WEST Germany, proclaimed Dr. Ruediger von Rosen, not quite clasping his hands above his head, is ''the world champion in inflation rates.'' Consumer prices in West Germany as of October were 2.1 percent above the level 12 months earlier, the best performance among Western industrial nations. That is a fraction better than Japan's 2.2 percent or Switzerland's 2.7 percent and just half the United States inflation rate of 4.2 percent.

For a high-ranking central bank official like Dr. von Rosen, that is something to crow about. Under the West German Constitution, the Bundesbank has the duty to protect the currency, and Germany has done better in the past decade in this regard than any other member of the Organization of Economic Cooperation and Development.

Most of Germany's current inflation, added Dr. von Rosen, is due to higher prices for imports. As the US dollar strengthened against the German mark in the past year, Germans had to pay more for imported goods.

The German equivalent of a Council of Economic Advisers, the so-called ''five wise men,'' have predicted 2 percent inflation in 1985.

''That seems quite realistic from the standpoint of the Bundesbank,'' said Dr. von Rosen.

One reason for his confidence is the Bundesbank's success in meeting its monetary goals. The Bundesbank this year set a target for growth in its money supply (''central bank money stock'') of 4 to 6 percent, and growth has actually been about 5 percent. Moreover, the central bank council earlier this month set a slightly lower target - 3 to 5 percent - for the coming year.

''We have a good chance that development of the monetary aggregates will be similar next year,'' noted Dr. von Rosen. Most economists figure that the level of growth in a nation's money supply is crucial to its pattern of inflation.

Further, if the deutsche mark should strengthen on the foreign-exchange markets, Germany could experience even less inflation.

Dr. von Rosen and other Bundesbank officials are troubled by the extraordinary strength of the dollar. ''The dollar ignores the United States balance-of-payments and budget deficits,'' he said.

Two elements of this strength worry this spokesman for the central bank.

First, it makes many American manufactured goods so uncompetitive in world markets that it could stir up protectionism in the US.

Second, if the dollar should plunge in value too rapidly, it might disrupt the European monetary system.
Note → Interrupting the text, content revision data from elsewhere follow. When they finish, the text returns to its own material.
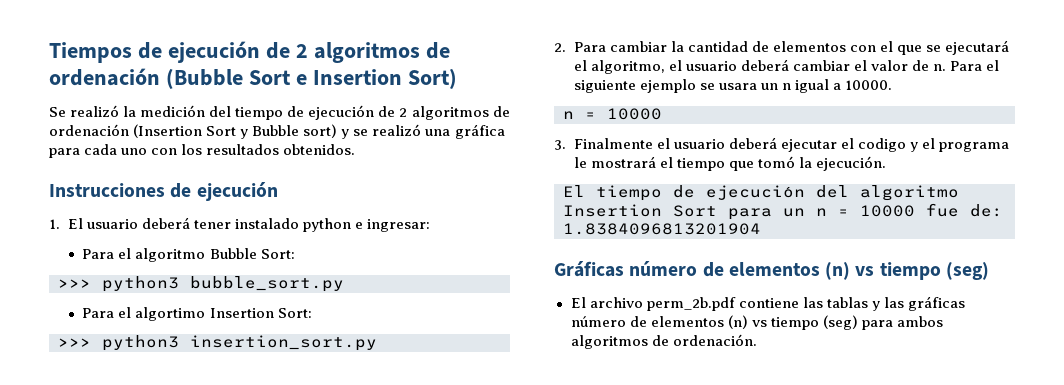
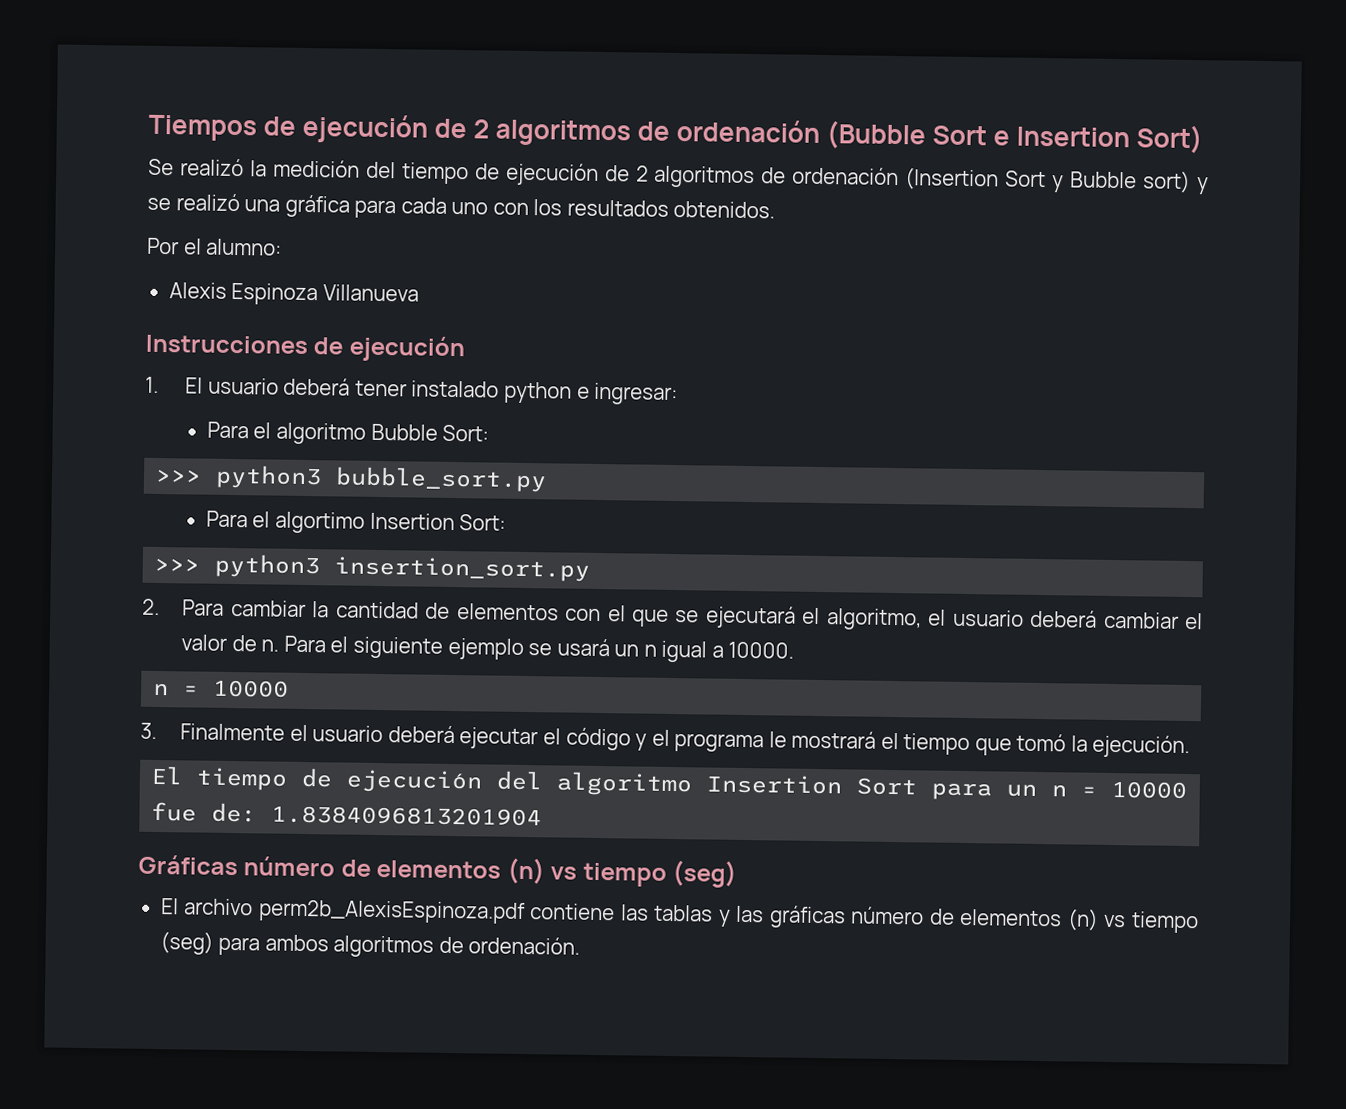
+ Por el alumno:
+ Alexis Espinoza Villanueva
- Para el siguiente ejemplo se usara un n igual a 10000.
+ Para el siguiente ejemplo se usará un n igual a 10000.
- 3. Finalmente el usuario deberá ejecutar el codigo y el programa le mostrará el tiempo que tomó la ejecución.
+ 3. Finalmente el usuario deberá ejecutar el código y el programa le mostrará el tiempo que tomó la ejecución.
- El archivo perm_2b.pdf contiene las tablas y las gráficas número de elementos (n) vs tiempo (seg) para ambos algoritmos de ordenación.
+ El archivo perm2b_AlexisEspinoza.pdf contiene las tablas y las gráficas número de elementos (n) vs tiempo (seg) para ambos algoritmos de ordenación.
Germany has had much less inflation than France, and at some point increased speculation might force another devaluation of the franc within this system of semi-fixed exchange rates.

To discourage speculators from pushing the dollar too high (and thus positioning the dollar to tumble even farther at some point) the Bundesbank frequently sold dollars on the foreign-exchange markets this past fall. Its biggest move was just before the annual meeting of the International Monetary Fund in late September, when it sold $450 million in one day.
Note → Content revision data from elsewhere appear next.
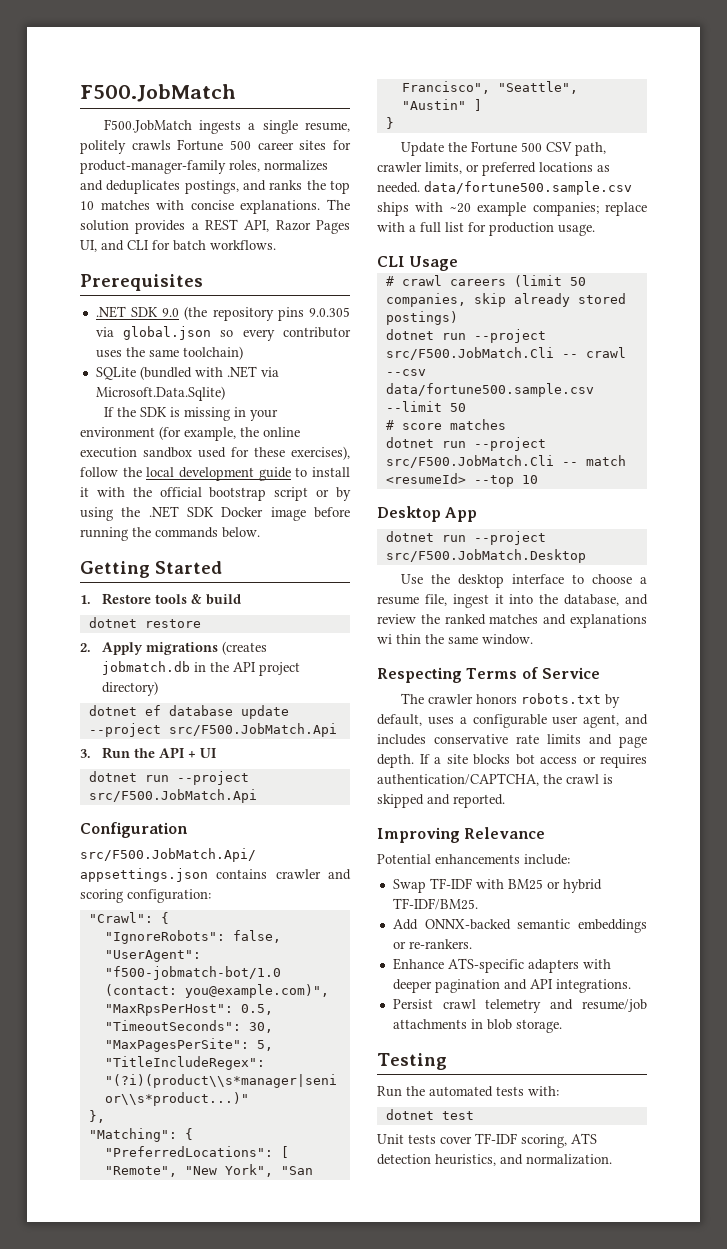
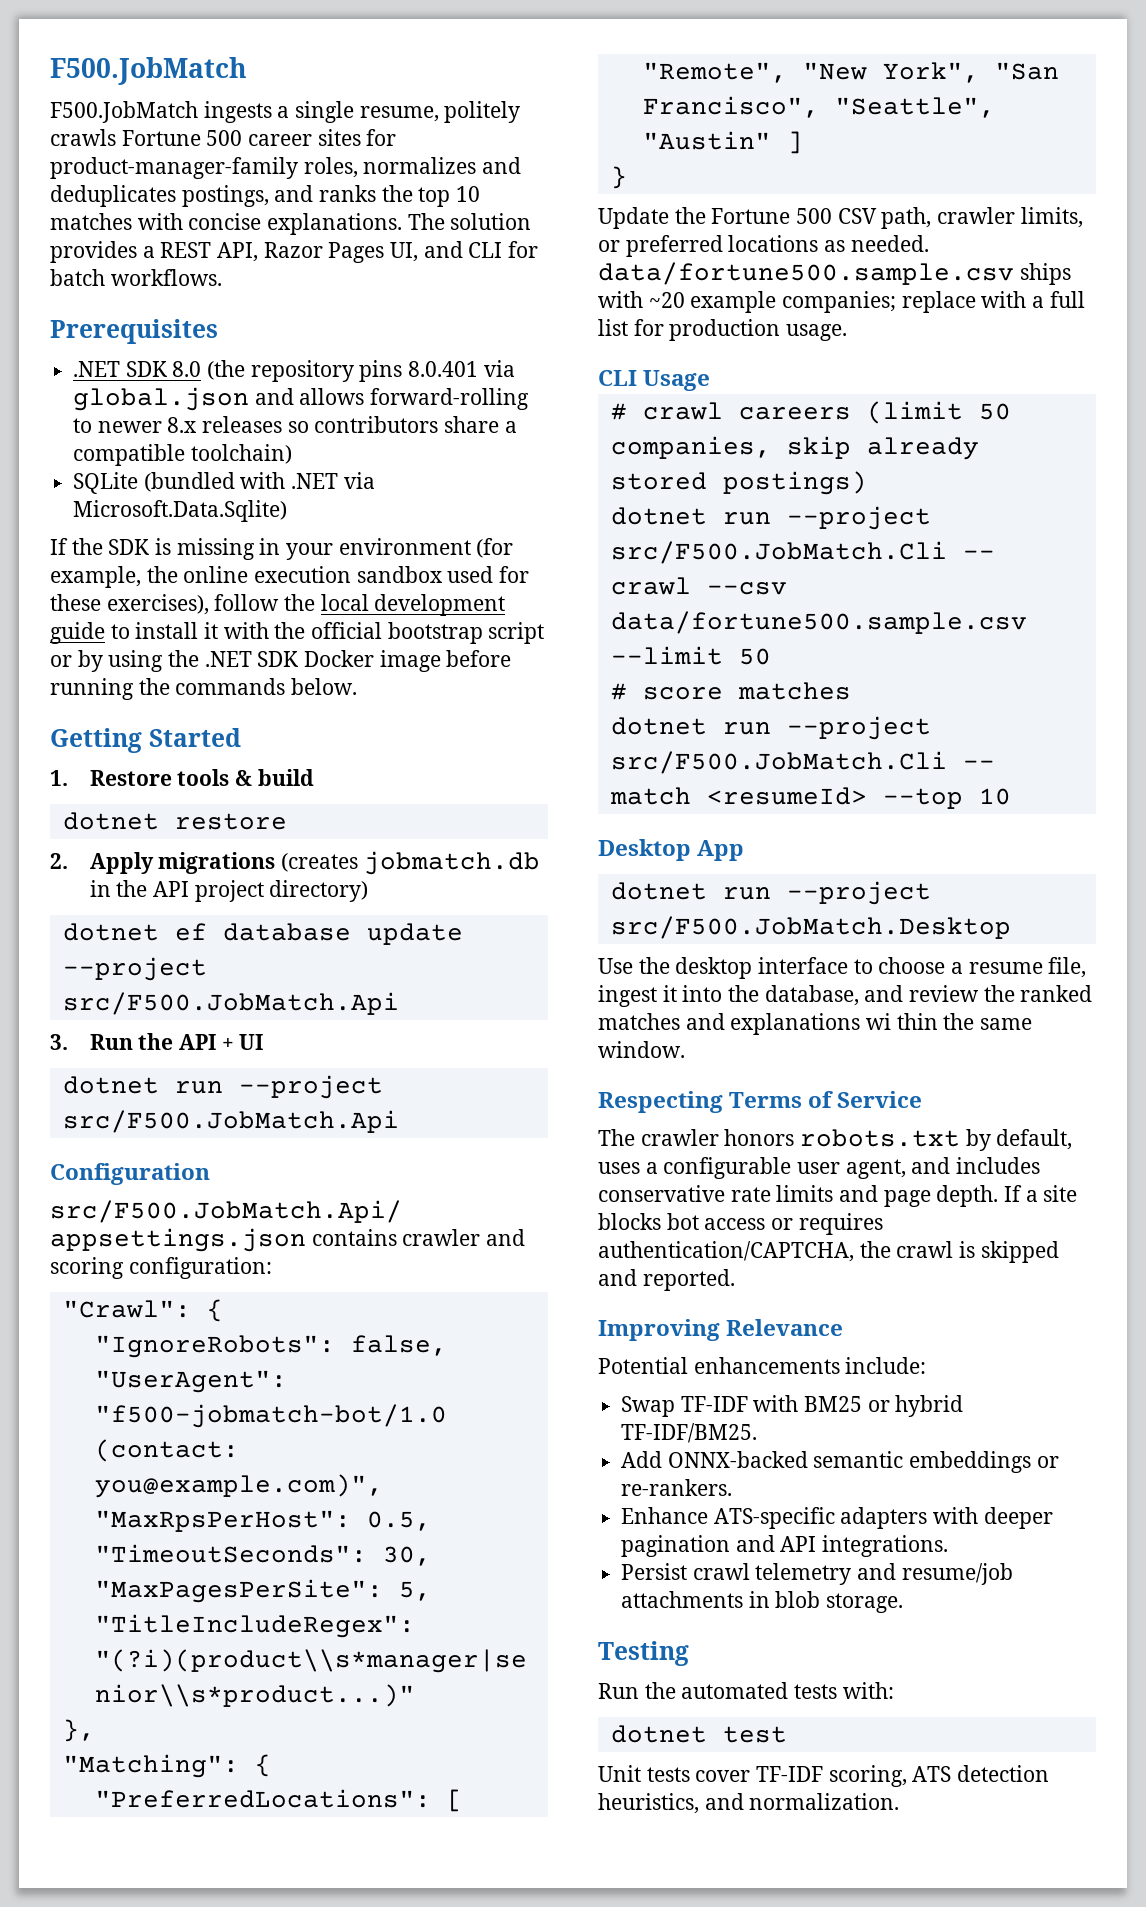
- .NET SDK 9.0 (the repository pins 9.0.305 via global.json so every contributor uses the same toolchain)
+ .NET SDK 8.0 (the repository pins 8.0.401 via global.json and allows forward-rolling to newer 8.x releases so contributors share a compatible toolchain)

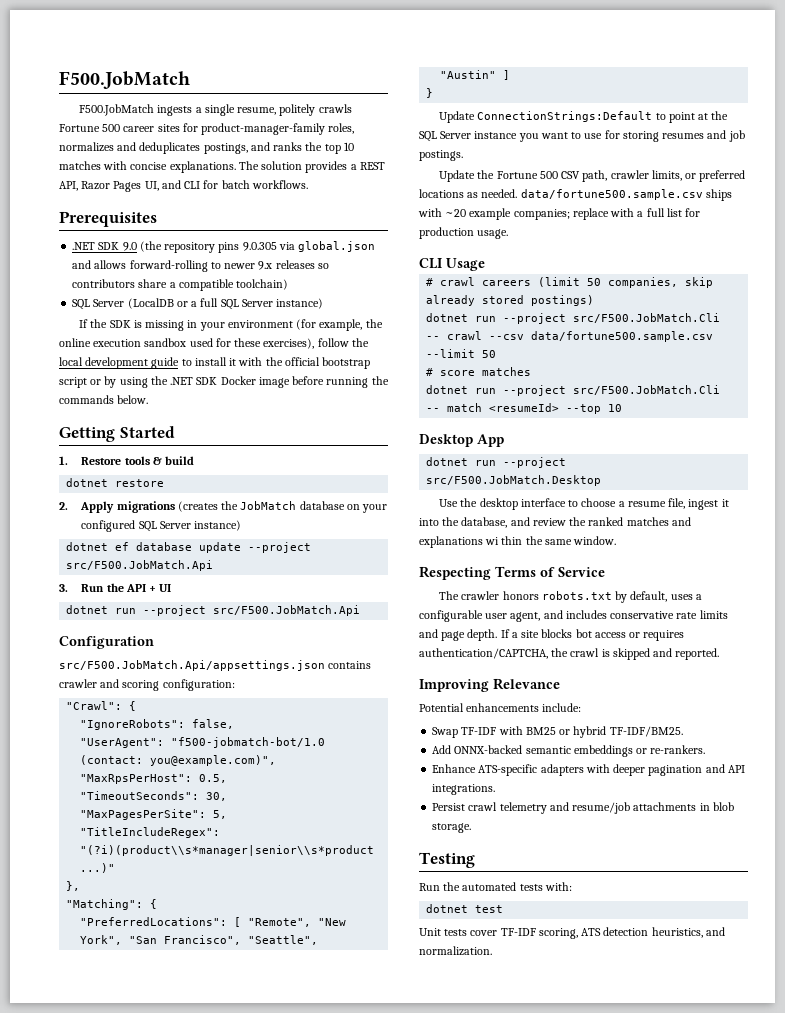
- .NET SDK 8.0 (the repository pins 8.0.401 via global.json and allows forward-rolling to newer 8.x releases so contributors share a compatible toolchain)
+ .NET SDK 9.0 (the repository pins 9.0.305 via global.json and allows forward-rolling to newer 9.x releases so contributors share a compatible toolchain)
- SQLite (bundled with .NET via Microsoft.Data.Sqlite)
+ SQL Server (LocalDB or a full SQL Server instance)
- 2. Apply migrations (creates jobmatch.db in the API project directory)
+ 2. Apply migrations (creates the JobMatch database on your configured SQL Server instance)
+ Update ConnectionStrings:Default to point at the SQL Server instance you want to use for storing resumes and job postings.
''Since then we have shown sometimes the flag,'' said Dr. von Rosen.

One purpose for the intervention in the foreign-exchange markets is to warn speculators and others that the dollar can go down in value as well as up. It creates some uncertainty in their minds.

But, Dr. von Rosen insists, the Bundesbank's intention is not to give price guidelines to the exchange market. ''We have no exchange-rate policy,'' he said. ''We know we cannot stand against the wind.'' By that, he meant that not even the Bundesbank, with its huge reserves, could prevent a basic increase in the value of the dollar.

Another goal is just to get rid of dollars.

''We have so large monetary reserves,'' said Dr. von Rosen, ''we don't like to see them growing.''

The Bundesbank has some $36 billion in international monetary reserves (excluding gold), of which $28.5 billion is in dollars. Around $3 billion a year keeps coming in as interest on its invested reserves. West Germany also earns some billions of dollars from the American troops stationed on its soil. The nation is enjoying a surplus in its balance of payments (current account) of more than $3 billion, some of it dollars.

This year, noted Dr. von Rosen, the Bundesbank has had some 15 billion deutsche marks of ''new'' dollars ($4.6 billion) to sell on the foreign-exchange markets. Whenever the dollar is especially strong on those markets, the Bundesbank is just likely to unload some tens of millions of its piled-up dollars.

Further, the Bundesbank has been reaping enormous profits from its reserves and foreign-exchange operations. This has helped the government achieve its lowest budget deficit ever, a deficit equivalent to 2 percent of total national output.

Dr. von Rosen still has one thing puzzling him - the strength of the dollar. ''Sooner or later the markets must become aware that the United States is getting indebted to the rest of the world,'' he says.